## Task statement
Scan the material below for lines with the word "Open" and report how many there are, with nothing added.

--- START ---

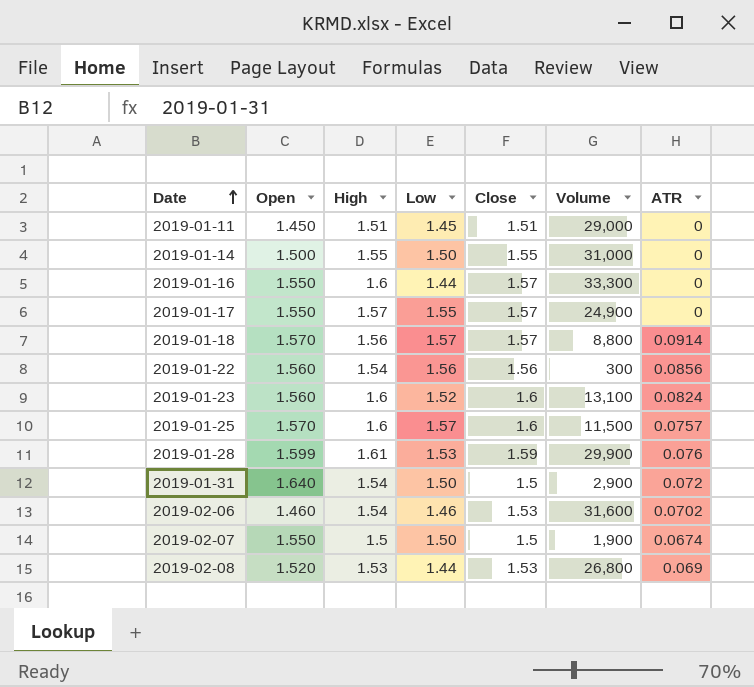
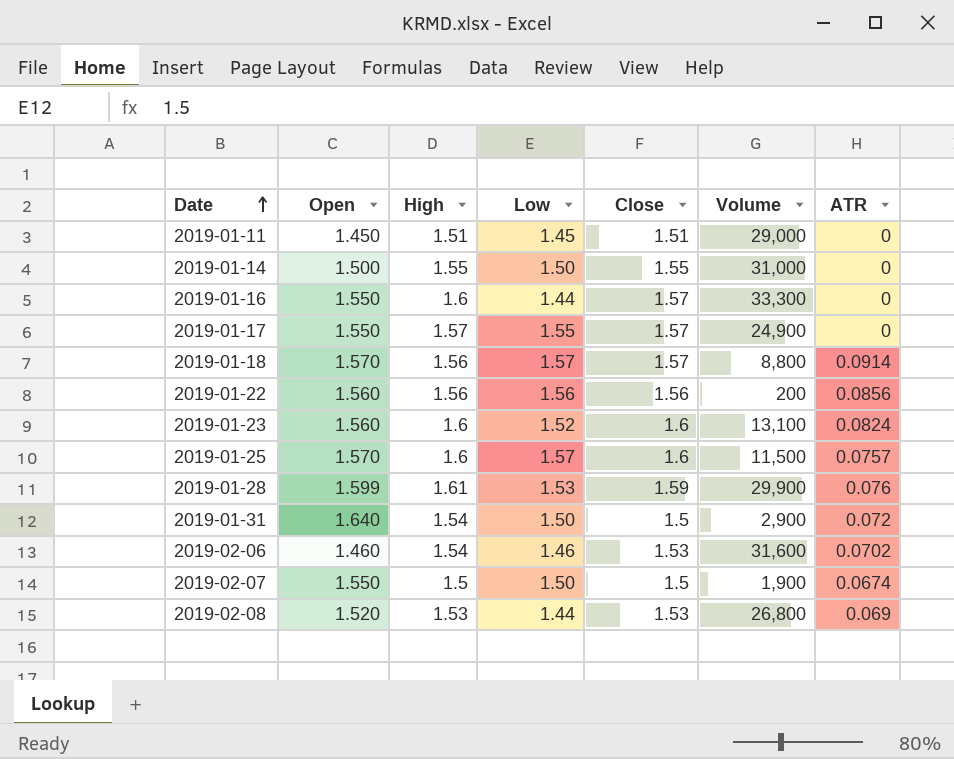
2019-01-22 | High: 1.54 -> 1.56
2019-01-22 | Volume: 300 -> 200

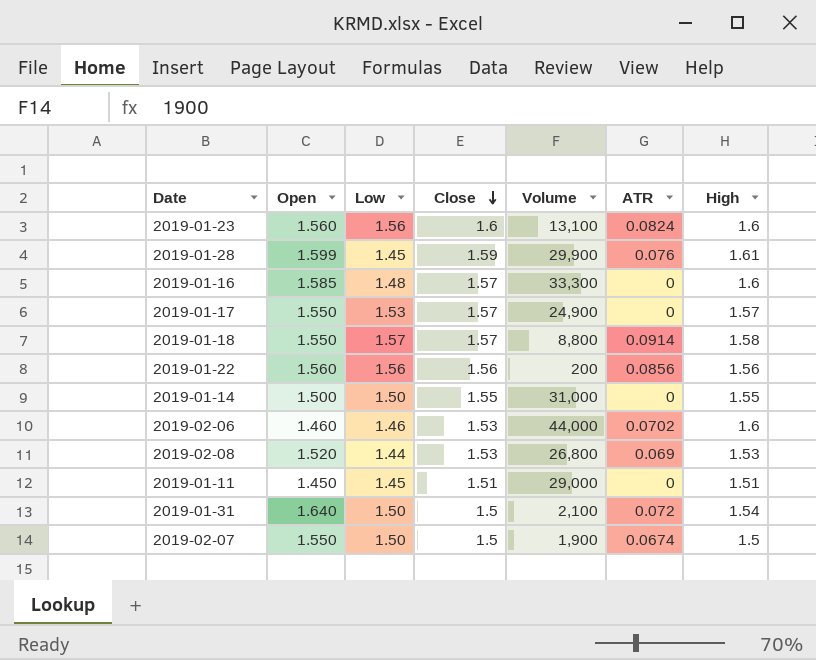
row order: Date ascending -> Close descending
column High | position: 3 -> 7
row 2019-01-25: 1.570 | 1.6 | 1.57 | 1.6 | 11,500 | 0.0757 -> none
2019-01-23 | Low: 1.52 -> 1.56
2019-01-28 | Low: 1.53 -> 1.45
2019-01-16 | Open: 1.550 -> 1.585
2019-01-16 | Low: 1.44 -> 1.48
2019-01-17 | Low: 1.55 -> 1.53
2019-01-18 | Open: 1.570 -> 1.550
2019-01-18 | High: 1.56 -> 1.58
2019-02-06 | Volume: 31,600 -> 44,000
2019-02-06 | High: 1.54 -> 1.6
2019-01-31 | Volume: 2,900 -> 2,100

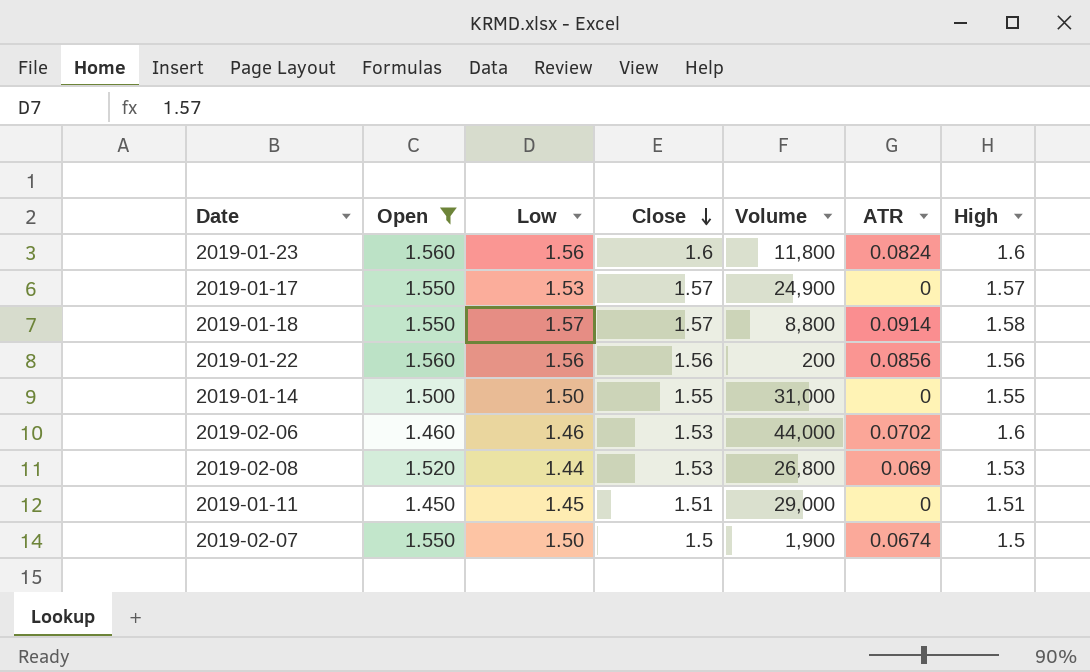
filter: none -> Open <= 1.560
2019-01-23 | Volume: 13,100 -> 11,800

--- END ---

## Answer to the exercise
3